Right now, I’m at that rough patch in a new diet. I know I should probably keep going as my body (or my mind) adjusts to its new way of eating (or logging what I eat). However, given Garmin’s current shortcomings, it often feels like I’m just filling my app with data for someone else. Sure, the small graphs of my macros are nice, but I don’t feel as though they’re providing much guidance for my planning just yet.

Of course, I have to remind myself that this is still a brand-new feature. No, it doesn’t have the fleshed-out interface of MyFitnessPal, nor should it, because it’s only been around for a week. Yes, the AI-powered food identification still struggles, but that’s because it probably has the eating experience of a five-year-old. It’s seen a lot of Pop-Tarts, maybe some Starbucks, and a few home-cooked meals, but it doesn’t know what’s what yet.

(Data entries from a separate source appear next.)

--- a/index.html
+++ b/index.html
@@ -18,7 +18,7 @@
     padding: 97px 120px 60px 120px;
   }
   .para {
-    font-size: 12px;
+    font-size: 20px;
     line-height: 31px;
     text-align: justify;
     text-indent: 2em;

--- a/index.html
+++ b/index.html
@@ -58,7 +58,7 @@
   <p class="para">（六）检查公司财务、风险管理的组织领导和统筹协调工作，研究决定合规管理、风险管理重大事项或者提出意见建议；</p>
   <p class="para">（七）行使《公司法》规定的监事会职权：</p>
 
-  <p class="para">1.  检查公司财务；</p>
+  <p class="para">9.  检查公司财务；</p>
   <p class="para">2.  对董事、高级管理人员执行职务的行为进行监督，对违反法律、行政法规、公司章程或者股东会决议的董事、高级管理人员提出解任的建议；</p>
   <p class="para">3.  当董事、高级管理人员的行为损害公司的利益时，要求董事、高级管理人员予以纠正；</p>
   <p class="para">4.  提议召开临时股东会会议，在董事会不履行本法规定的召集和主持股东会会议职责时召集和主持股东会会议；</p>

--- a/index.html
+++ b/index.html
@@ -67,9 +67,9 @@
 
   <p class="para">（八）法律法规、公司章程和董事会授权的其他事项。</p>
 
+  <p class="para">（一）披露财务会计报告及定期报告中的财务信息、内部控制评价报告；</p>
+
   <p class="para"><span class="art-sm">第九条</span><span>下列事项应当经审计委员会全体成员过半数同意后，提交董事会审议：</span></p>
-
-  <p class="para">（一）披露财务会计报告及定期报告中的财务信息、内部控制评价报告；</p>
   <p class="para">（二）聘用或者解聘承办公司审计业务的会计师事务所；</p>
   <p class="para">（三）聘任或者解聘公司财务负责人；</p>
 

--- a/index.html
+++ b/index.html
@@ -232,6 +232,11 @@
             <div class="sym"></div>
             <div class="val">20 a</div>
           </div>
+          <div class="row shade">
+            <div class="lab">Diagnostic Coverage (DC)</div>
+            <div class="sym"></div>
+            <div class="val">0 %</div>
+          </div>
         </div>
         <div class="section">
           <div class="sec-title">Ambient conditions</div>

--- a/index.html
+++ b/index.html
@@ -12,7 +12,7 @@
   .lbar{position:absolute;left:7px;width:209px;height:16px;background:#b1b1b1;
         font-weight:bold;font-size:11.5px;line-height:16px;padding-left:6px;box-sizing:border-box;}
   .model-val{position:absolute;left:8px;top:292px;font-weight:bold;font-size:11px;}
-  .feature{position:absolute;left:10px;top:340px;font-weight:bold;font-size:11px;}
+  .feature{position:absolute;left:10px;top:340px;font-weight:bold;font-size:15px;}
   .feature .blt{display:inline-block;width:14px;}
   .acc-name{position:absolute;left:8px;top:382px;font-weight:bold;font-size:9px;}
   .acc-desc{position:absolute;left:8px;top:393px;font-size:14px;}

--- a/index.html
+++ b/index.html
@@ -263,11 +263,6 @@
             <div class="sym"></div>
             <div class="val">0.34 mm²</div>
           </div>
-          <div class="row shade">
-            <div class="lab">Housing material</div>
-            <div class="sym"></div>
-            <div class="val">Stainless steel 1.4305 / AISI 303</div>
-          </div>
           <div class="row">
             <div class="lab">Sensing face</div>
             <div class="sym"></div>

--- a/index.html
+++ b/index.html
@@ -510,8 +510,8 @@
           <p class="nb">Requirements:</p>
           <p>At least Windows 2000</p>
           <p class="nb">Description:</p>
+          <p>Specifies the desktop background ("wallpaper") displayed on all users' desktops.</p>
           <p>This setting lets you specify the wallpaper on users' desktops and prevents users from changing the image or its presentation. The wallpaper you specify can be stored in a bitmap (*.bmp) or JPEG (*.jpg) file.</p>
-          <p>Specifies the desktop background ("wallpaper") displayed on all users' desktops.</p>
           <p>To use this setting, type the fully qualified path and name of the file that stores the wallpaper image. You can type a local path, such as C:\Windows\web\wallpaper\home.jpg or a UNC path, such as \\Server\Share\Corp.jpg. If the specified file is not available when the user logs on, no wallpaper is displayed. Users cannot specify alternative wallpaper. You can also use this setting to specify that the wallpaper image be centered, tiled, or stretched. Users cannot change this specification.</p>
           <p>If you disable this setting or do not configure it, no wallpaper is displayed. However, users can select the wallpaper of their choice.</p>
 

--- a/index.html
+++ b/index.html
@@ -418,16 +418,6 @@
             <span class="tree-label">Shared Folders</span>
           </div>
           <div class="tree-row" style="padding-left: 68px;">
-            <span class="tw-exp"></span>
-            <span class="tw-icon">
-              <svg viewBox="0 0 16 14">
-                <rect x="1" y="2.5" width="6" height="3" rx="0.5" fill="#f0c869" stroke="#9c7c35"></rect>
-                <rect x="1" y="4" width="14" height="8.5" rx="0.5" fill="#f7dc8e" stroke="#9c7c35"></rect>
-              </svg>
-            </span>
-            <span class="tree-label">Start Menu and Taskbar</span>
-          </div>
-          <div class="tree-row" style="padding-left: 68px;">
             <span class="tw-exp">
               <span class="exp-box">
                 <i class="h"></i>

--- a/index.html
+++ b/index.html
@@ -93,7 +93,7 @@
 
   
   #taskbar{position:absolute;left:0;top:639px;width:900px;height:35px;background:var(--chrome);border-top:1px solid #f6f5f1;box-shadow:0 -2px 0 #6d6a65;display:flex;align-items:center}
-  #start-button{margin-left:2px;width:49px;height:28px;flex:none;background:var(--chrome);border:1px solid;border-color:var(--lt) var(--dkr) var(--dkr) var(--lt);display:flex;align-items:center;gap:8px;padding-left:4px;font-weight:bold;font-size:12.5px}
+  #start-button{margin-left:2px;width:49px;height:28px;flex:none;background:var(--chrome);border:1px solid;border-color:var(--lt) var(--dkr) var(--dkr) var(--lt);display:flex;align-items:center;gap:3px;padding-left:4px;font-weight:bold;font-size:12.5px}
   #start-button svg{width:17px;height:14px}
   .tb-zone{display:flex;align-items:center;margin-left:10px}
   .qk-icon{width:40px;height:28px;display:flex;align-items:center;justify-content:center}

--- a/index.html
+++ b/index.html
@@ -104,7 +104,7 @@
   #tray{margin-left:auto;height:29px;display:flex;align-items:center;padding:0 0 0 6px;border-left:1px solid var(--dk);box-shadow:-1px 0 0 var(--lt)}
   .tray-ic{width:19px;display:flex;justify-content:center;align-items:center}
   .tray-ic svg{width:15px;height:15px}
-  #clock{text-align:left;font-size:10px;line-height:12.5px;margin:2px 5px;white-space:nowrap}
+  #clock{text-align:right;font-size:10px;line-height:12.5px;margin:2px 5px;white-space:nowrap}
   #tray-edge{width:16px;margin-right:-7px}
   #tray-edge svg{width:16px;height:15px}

Garmin’s nutrition tracking might be great, but it’s not there yet.

And yet, I’m torn between giving Garmin the benefit of the doubt or trying something else. I could go back to something like MyFitnessPal or dig up a free nutrition tracker and start all over. While I’d probably have some of the same sticking points in my first week, I wouldn’t mind a dedicated app that lets me get into the weeds of what I’m eating and how it’s impacting me.

Besides, if I’m not really sure that I want to keep paying for Garmin’s premium Connect Plus insights (and might go back to Strava), why would I keep filling its database with my eating habits?